Copy every line from the data below in which the string "information" can be found.

- **Given data**:
--

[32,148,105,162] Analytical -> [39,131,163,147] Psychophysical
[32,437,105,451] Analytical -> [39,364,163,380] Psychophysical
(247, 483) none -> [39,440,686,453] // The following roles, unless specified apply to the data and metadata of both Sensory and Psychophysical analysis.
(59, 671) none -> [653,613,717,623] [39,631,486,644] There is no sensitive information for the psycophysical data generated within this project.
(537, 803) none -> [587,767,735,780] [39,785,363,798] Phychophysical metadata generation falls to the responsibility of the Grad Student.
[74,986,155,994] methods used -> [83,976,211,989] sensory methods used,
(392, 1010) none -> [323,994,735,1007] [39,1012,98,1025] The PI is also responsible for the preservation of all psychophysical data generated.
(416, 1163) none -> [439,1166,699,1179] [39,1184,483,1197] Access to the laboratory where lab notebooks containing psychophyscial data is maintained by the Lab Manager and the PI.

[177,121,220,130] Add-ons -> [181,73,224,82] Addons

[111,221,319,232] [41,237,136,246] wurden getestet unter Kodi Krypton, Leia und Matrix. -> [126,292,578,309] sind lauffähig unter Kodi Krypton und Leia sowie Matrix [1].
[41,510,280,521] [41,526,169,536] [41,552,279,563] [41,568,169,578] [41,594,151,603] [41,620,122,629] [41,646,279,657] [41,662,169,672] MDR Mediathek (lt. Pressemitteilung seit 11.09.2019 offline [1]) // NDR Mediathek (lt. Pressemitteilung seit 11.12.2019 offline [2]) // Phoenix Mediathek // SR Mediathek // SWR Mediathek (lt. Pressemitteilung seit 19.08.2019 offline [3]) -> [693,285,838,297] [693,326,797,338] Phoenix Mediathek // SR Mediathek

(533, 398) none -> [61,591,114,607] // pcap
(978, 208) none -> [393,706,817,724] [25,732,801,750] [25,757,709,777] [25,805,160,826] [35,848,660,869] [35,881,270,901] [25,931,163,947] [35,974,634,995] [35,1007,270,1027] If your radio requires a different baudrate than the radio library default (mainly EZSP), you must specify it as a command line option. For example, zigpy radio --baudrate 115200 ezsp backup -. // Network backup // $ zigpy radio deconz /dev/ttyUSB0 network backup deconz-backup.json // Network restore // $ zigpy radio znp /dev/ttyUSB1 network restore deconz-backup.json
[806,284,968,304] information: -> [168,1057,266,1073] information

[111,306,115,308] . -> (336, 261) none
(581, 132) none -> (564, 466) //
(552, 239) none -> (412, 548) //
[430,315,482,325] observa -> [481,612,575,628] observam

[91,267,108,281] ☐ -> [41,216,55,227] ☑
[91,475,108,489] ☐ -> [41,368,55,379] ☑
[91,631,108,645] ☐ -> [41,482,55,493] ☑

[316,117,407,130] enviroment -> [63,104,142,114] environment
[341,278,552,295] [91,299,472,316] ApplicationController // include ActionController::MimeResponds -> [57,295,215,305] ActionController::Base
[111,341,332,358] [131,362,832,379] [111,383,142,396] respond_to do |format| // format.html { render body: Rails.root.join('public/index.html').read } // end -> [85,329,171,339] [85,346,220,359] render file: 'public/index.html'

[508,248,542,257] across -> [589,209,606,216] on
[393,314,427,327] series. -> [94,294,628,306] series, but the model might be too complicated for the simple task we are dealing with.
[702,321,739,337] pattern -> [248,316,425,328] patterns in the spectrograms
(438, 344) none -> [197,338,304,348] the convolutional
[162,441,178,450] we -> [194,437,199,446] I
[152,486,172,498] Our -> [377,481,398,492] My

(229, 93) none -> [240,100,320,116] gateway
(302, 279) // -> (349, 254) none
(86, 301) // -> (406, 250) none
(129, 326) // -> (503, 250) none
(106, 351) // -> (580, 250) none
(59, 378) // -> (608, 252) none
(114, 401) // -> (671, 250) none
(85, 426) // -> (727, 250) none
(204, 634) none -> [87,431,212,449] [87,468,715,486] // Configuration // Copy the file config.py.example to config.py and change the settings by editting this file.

--

- **Response box**:
(59, 671) none -> [653,613,717,623] [39,631,486,644] There is no sensitive information for the psycophysical data generated within this project.
[806,284,968,304] information: -> [168,1057,266,1073] information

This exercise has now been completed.